• [EXERCISE]
Apart from the pictures, every line below needs to be reproduced verbatim.

[Code change snippets]
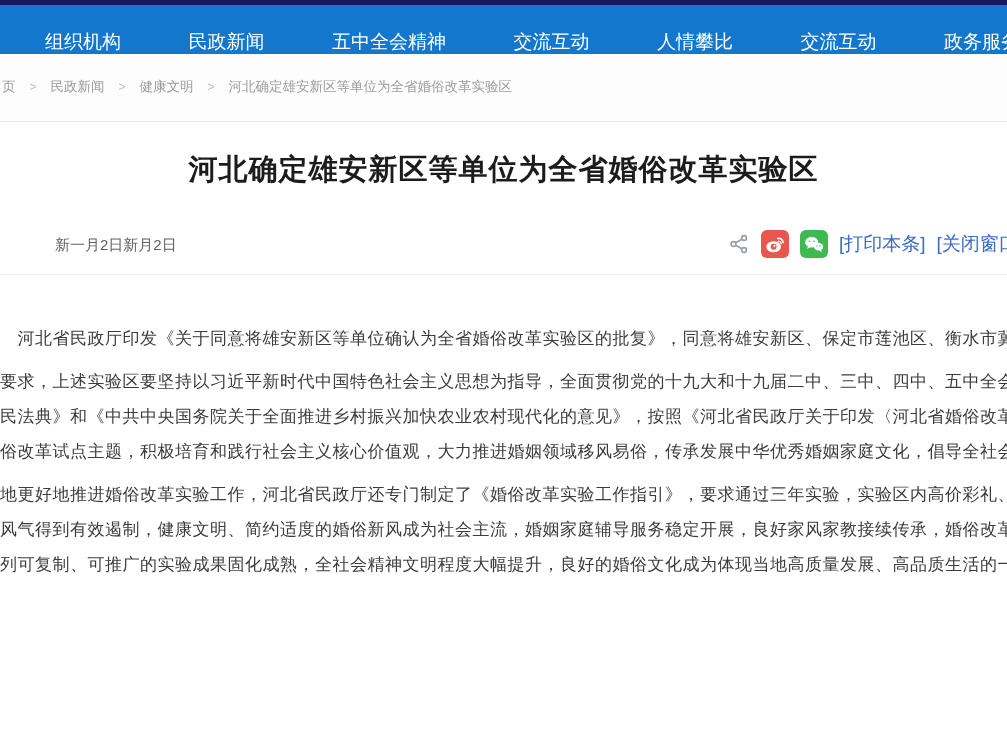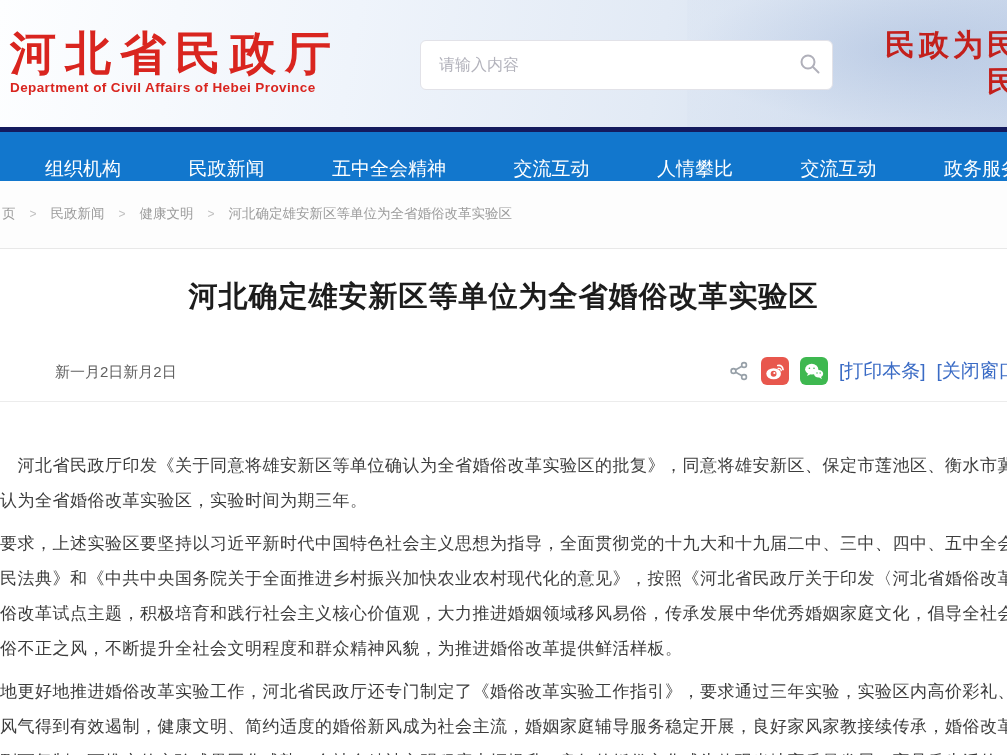--- a/index.html
+++ b/index.html
@@ -96,43 +96,20 @@
   .bline{
     white-space:nowrap; overflow:hidden; font-size:17px; color:#3c3c3c;
     height:35px; line-height:35px; letter-spacing:.5px;
   }
 </style>
 </head>
 <body>
 
 <div class="page">
 
-  <div class="header">
-    <div class="logo">
-      <div class="logo-cn">河北省民政厅</div>
-      <div class="logo-en">Department of Civil Affairs of Hebei Province</div>
-    </div>
-
-    <div class="searchbox">
-      <input type="text" placeholder="请输入内容" style="">
-      <button class="search-btn">
-        <span>
-          <svg width="24" height="24" viewBox="0 0 24 24" fill="none">
-            <circle cx="10" cy="10" r="6.5" stroke="#b0b0ba" stroke-width="2"></circle>
-            <line x1="15" y1="15" x2="20.5" y2="20.5" stroke="#b0b0ba" stroke-width="2" stroke-linecap="round"></line>
-          </svg>
-        </span>
-      </button>
-    </div>
-
-    <div class="slogan">
-      <div>民政为民</div>
-      <div>民</div>
-    </div>
-  </div>
 
   <div class="nav-strip"></div>
   <div class="nav">
     <div class="nav-inner">
       <a class="nav-item">组织机构</a>
       <a class="nav-item">民政新闻</a>
       <a class="nav-item">五中全会精神</a>
       <a class="nav-item">交流互动</a>
       <a class="nav-item">人情攀比</a>
       <a class="nav-item">交流互动</a>
@@ -191,27 +168,25 @@
         <a class="meta-link">[打印本条]</a>
         <a class="meta-link">[关闭窗口]</a>
       </div>
     </div>
 
     <div class="divider"></div>
 
     <div class="article-body">
       <div class="para">
         <div class="bline">　河北省民政厅印发《关于同意将雄安新区等单位确认为全省婚俗改革实验区的批复》，同意将雄安新区、保定市莲池区、衡水市冀州区、邯郸市</div>
-        <div class="bline">认为全省婚俗改革实验区，实验时间为期三年。</div>
       </div>
       <div class="para">
         <div class="bline">要求，上述实验区要坚持以习近平新时代中国特色社会主义思想为指导，全面贯彻党的十九大和十九届二中、三中、四中、五中全会精神，认真</div>
         <div class="bline">民法典》和《中共中央国务院关于全面推进乡村振兴加快农业农村现代化的意见》，按照《河北省民政厅关于印发〈河北省婚俗改革试点实施方</div>
         <div class="bline">俗改革试点主题，积极培育和践行社会主义核心价值观，大力推进婚姻领域移风易俗，传承发展中华优秀婚姻家庭文化，倡导全社会形成正确的</div>
-        <div class="bline">俗不正之风，不断提升全社会文明程度和群众精神风貌，为推进婚俗改革提供鲜活样板。</div>
       </div>
       <div class="para">
         <div class="bline">地更好地推进婚俗改革实验工作，河北省民政厅还专门制定了《婚俗改革实验工作指引》，要求通过三年实验，实验区内高价彩礼、人情攀比、</div>
         <div class="bline">风气得到有效遏制，健康文明、简约适度的婚俗新风成为社会主流，婚姻家庭辅导服务稳定开展，良好家风家教接续传承，婚俗改革阵地建设、</div>
         <div class="bline">列可复制、可推广的实验成果固化成熟，全社会精神文明程度大幅提升，良好的婚俗文化成为体现当地高质量发展、高品质生活的一张靓丽名片</div>
       </div>
     </div>
   </div>
 
 </div>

• [ANSWER AREA]
--- a/index.html
+++ b/index.html
@@ -96,43 +96,20 @@
   .bline{
     white-space:nowrap; overflow:hidden; font-size:17px; color:#3c3c3c;
     height:35px; line-height:35px; letter-spacing:.5px;
   }
 </style>
 </head>
 <body>
 
 <div class="page">
 
-  <div class="header">
-    <div class="logo">
-      <div class="logo-cn">河北省民政厅</div>
-      <div class="logo-en">Department of Civil Affairs of Hebei Province</div>
-    </div>
-
-    <div class="searchbox">
-      <input type="text" placeholder="请输入内容" style="">
-      <button class="search-btn">
-        <span>
-          <svg width="24" height="24" viewBox="0 0 24 24" fill="none">
-            <circle cx="10" cy="10" r="6.5" stroke="#b0b0ba" stroke-width="2"></circle>
-            <line x1="15" y1="15" x2="20.5" y2="20.5" stroke="#b0b0ba" stroke-width="2" stroke-linecap="round"></line>
-          </svg>
-        </span>
-      </button>
-    </div>
-
-    <div class="slogan">
-      <div>民政为民</div>
-      <div>民</div>
-    </div>
-  </div>
 
   <div class="nav-strip"></div>
   <div class="nav">
     <div class="nav-inner">
       <a class="nav-item">组织机构</a>
       <a class="nav-item">民政新闻</a>
       <a class="nav-item">五中全会精神</a>
       <a class="nav-item">交流互动</a>
       <a class="nav-item">人情攀比</a>
       <a class="nav-item">交流互动</a>
@@ -191,27 +168,25 @@
         <a class="meta-link">[打印本条]</a>
         <a class="meta-link">[关闭窗口]</a>
       </div>
     </div>
 
     <div class="divider"></div>
 
     <div class="article-body">
       <div class="para">
         <div class="bline">　河北省民政厅印发《关于同意将雄安新区等单位确认为全省婚俗改革实验区的批复》，同意将雄安新区、保定市莲池区、衡水市冀州区、邯郸市</div>
-        <div class="bline">认为全省婚俗改革实验区，实验时间为期三年。</div>
       </div>
       <div class="para">
         <div class="bline">要求，上述实验区要坚持以习近平新时代中国特色社会主义思想为指导，全面贯彻党的十九大和十九届二中、三中、四中、五中全会精神，认真</div>
         <div class="bline">民法典》和《中共中央国务院关于全面推进乡村振兴加快农业农村现代化的意见》，按照《河北省民政厅关于印发〈河北省婚俗改革试点实施方</div>
         <div class="bline">俗改革试点主题，积极培育和践行社会主义核心价值观，大力推进婚姻领域移风易俗，传承发展中华优秀婚姻家庭文化，倡导全社会形成正确的</div>
-        <div class="bline">俗不正之风，不断提升全社会文明程度和群众精神风貌，为推进婚俗改革提供鲜活样板。</div>
       </div>
       <div class="para">
         <div class="bline">地更好地推进婚俗改革实验工作，河北省民政厅还专门制定了《婚俗改革实验工作指引》，要求通过三年实验，实验区内高价彩礼、人情攀比、</div>
         <div class="bline">风气得到有效遏制，健康文明、简约适度的婚俗新风成为社会主流，婚姻家庭辅导服务稳定开展，良好家风家教接续传承，婚俗改革阵地建设、</div>
         <div class="bline">列可复制、可推广的实验成果固化成熟，全社会精神文明程度大幅提升，良好的婚俗文化成为体现当地高质量发展、高品质生活的一张靓丽名片</div>
       </div>
     </div>
   </div>
 
 </div>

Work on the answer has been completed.